• [Description of the task] An exact transcription of all the data is required, with every image removed.

── Data for the task

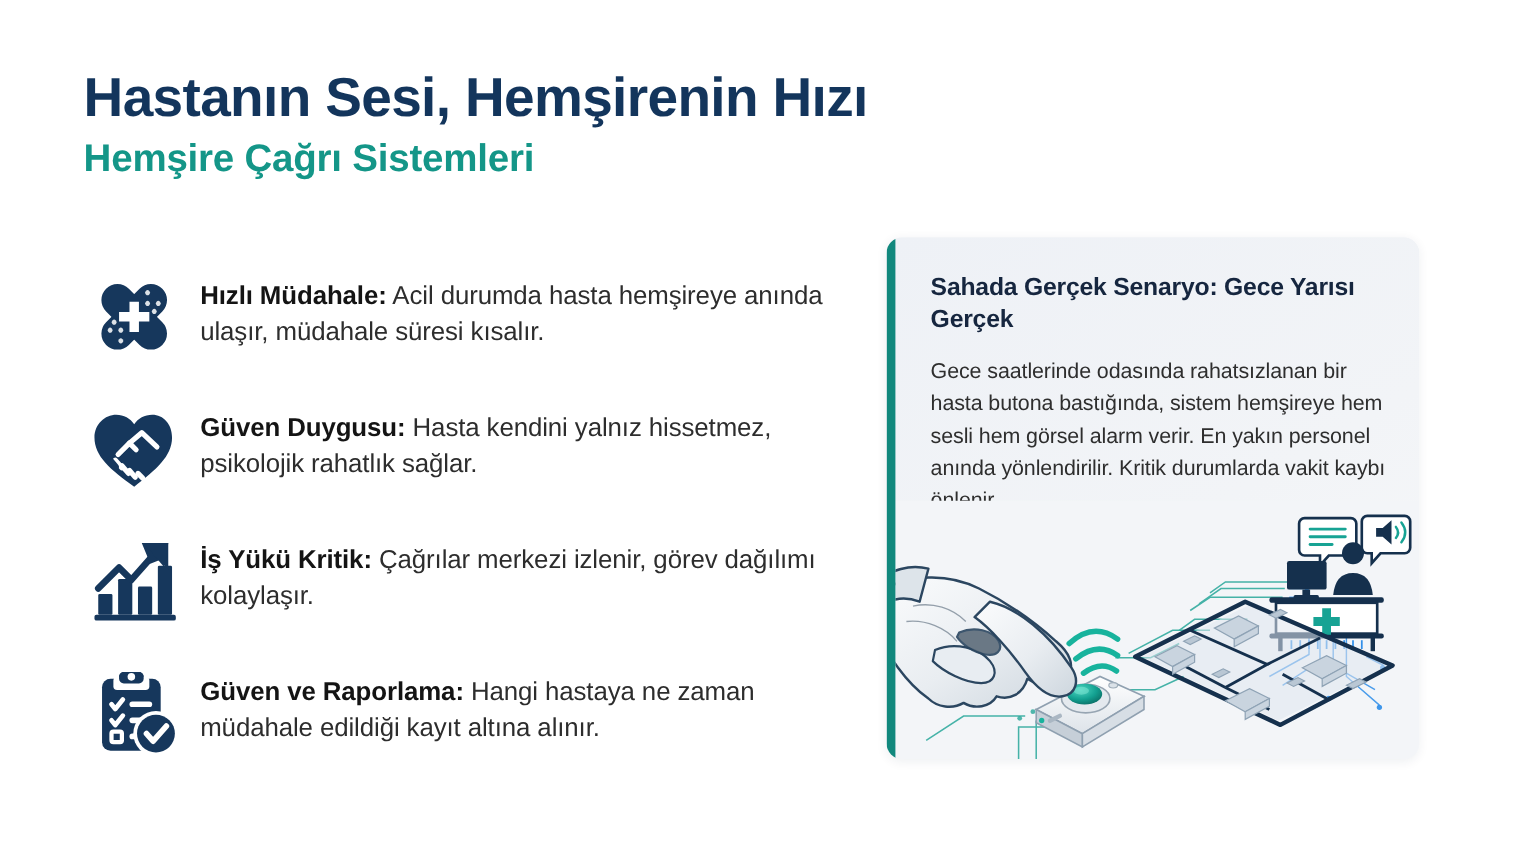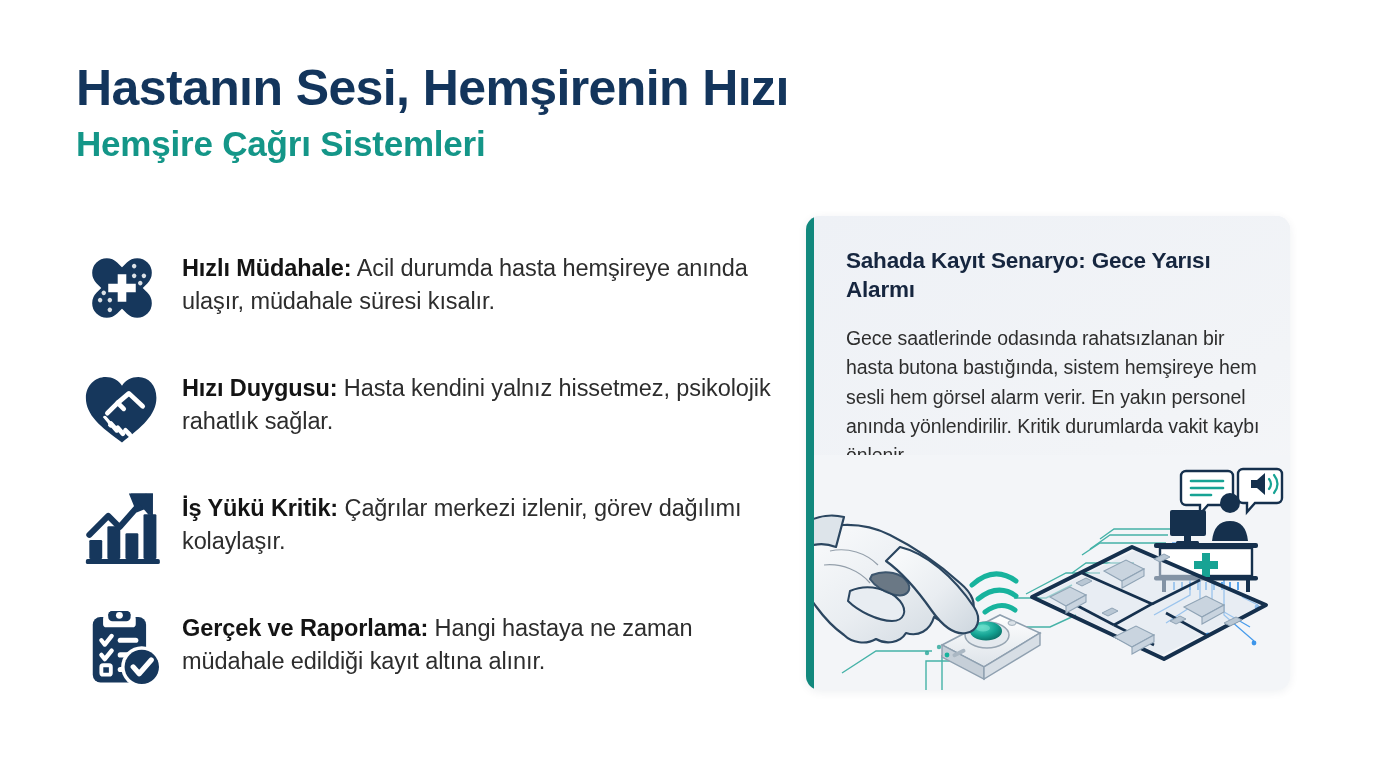--- a/index.html
+++ b/index.html
@@ -254,7 +254,7 @@
 
   <div class="scenario-card">
     <div class="card-inner">
-      <div class="card-title">Sahada Kayıt Senaryo: Gece Yarısı Alarmı</div>
+      <div class="card-title">Sahada Gerçek Senaryo: Gece Yarısı Gerçek</div>
       <div class="card-body">Gece saatlerinde odasında rahatsızlanan bir hasta butona bastığında, sistem hemşireye hem sesli hem görsel alarm verir. En yakın personel anında yönlendirilir. Kritik durumlarda vakit kaybı önlenir.</div>
 
       <div class="illustration">

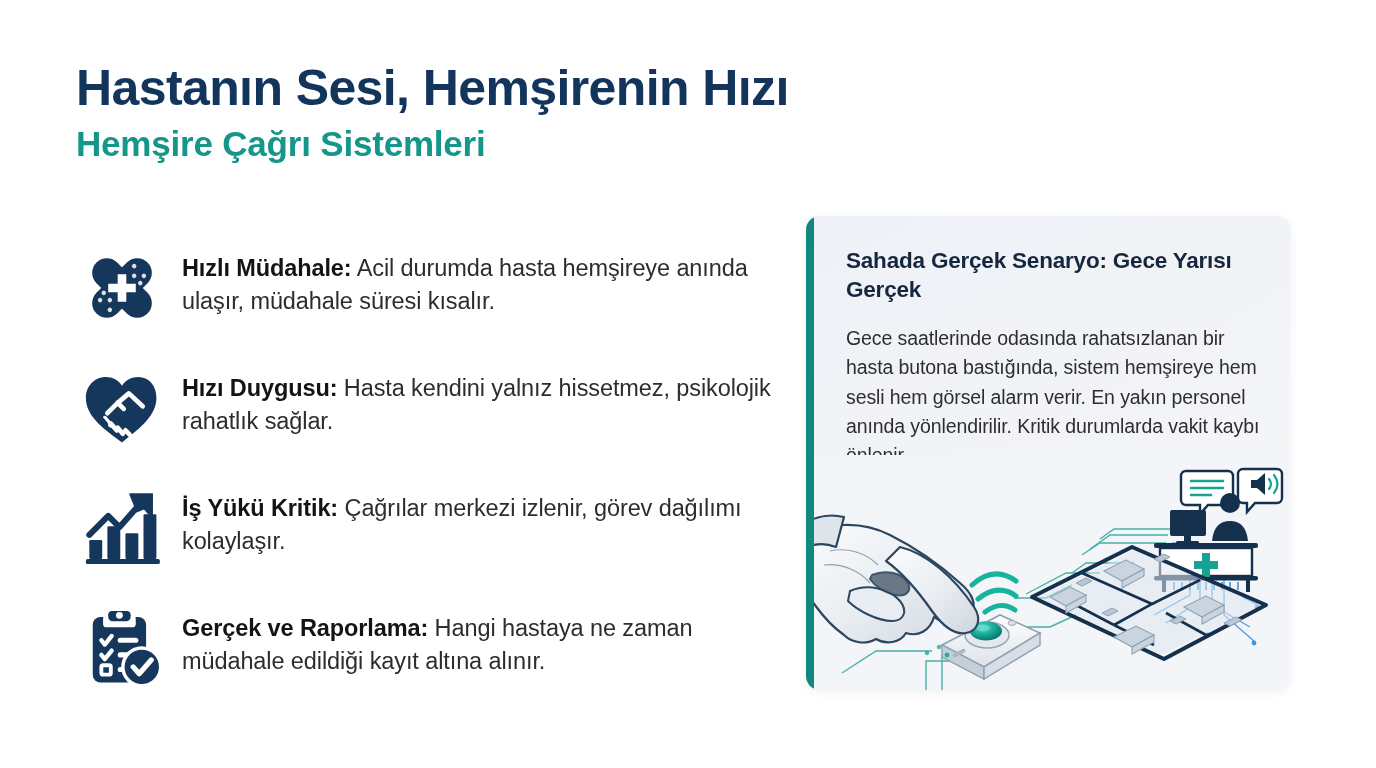--- a/index.html
+++ b/index.html
@@ -198,7 +198,7 @@
         </svg>
       </div>
       <div class="bullet-text">
-        <span class="bullet-label">Hızı Duygusu:</span><span> Hasta kendini yalnız hissetmez, psikolojik rahatlık sağlar.</span>
+        <span class="bullet-label">Güven Duygusu:</span><span> Hasta kendini yalnız hissetmez, psikolojik rahatlık sağlar.</span>
       </div>
     </div>
 

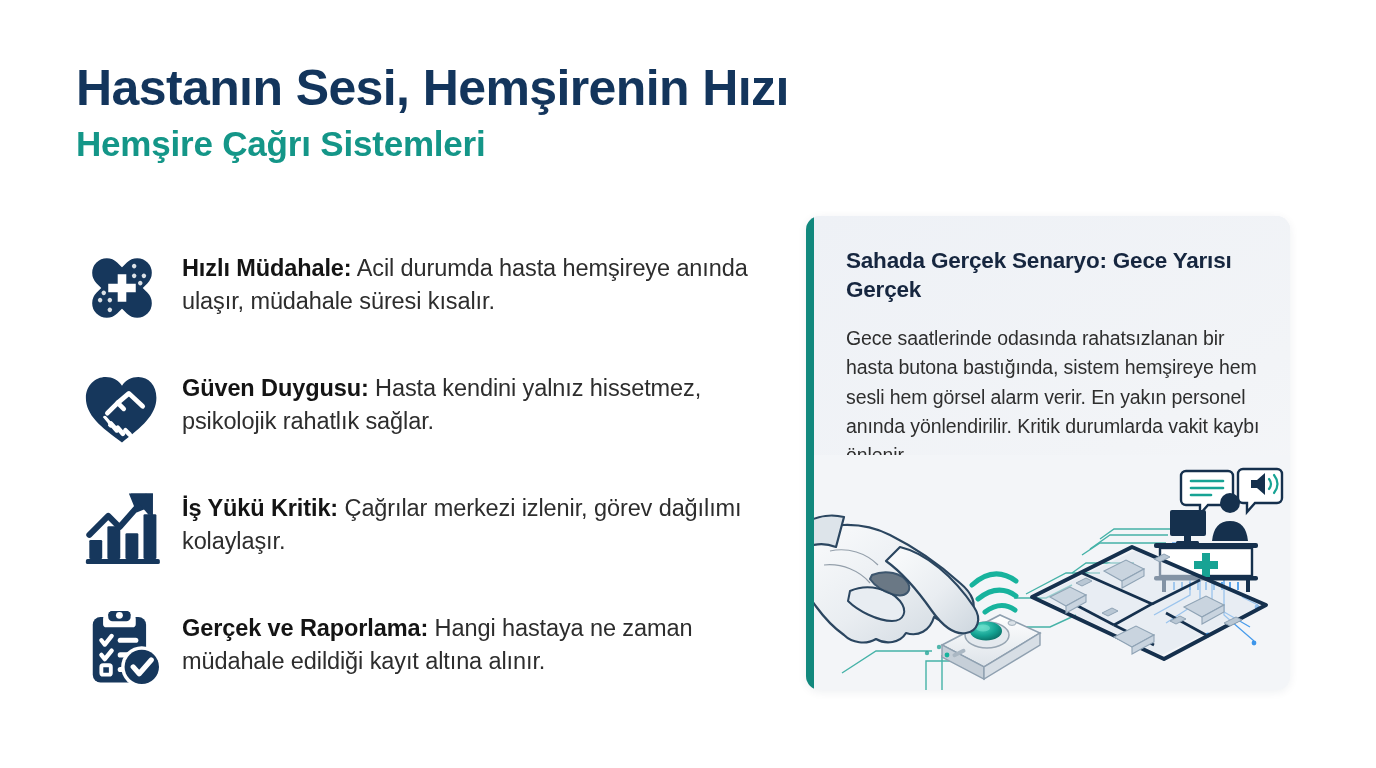--- a/index.html
+++ b/index.html
@@ -246,7 +246,7 @@
         </svg>
       </div>
       <div class="bullet-text">
-        <span class="bullet-label">Gerçek ve Raporlama:</span><span> Hangi hastaya ne zaman müdahale edildiği kayıt altına alınır.</span>
+        <span class="bullet-label">Güven ve Raporlama:</span><span> Hangi hastaya ne zaman müdahale edildiği kayıt altına alınır.</span>
       </div>
     </div>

────

• [Solution]
--- a/index.html
+++ b/index.html
@@ -254,7 +254,7 @@
 
   <div class="scenario-card">
     <div class="card-inner">
-      <div class="card-title">Sahada Kayıt Senaryo: Gece Yarısı Alarmı</div>
+      <div class="card-title">Sahada Gerçek Senaryo: Gece Yarısı Gerçek</div>
       <div class="card-body">Gece saatlerinde odasında rahatsızlanan bir hasta butona bastığında, sistem hemşireye hem sesli hem görsel alarm verir. En yakın personel anında yönlendirilir. Kritik durumlarda vakit kaybı önlenir.</div>
 
       <div class="illustration">

--- a/index.html
+++ b/index.html
@@ -198,7 +198,7 @@
         </svg>
       </div>
       <div class="bullet-text">
-        <span class="bullet-label">Hızı Duygusu:</span><span> Hasta kendini yalnız hissetmez, psikolojik rahatlık sağlar.</span>
+        <span class="bullet-label">Güven Duygusu:</span><span> Hasta kendini yalnız hissetmez, psikolojik rahatlık sağlar.</span>
       </div>
     </div>
 

--- a/index.html
+++ b/index.html
@@ -246,7 +246,7 @@
         </svg>
       </div>
       <div class="bullet-text">
-        <span class="bullet-label">Gerçek ve Raporlama:</span><span> Hangi hastaya ne zaman müdahale edildiği kayıt altına alınır.</span>
+        <span class="bullet-label">Güven ve Raporlama:</span><span> Hangi hastaya ne zaman müdahale edildiği kayıt altına alınır.</span>
       </div>
     </div>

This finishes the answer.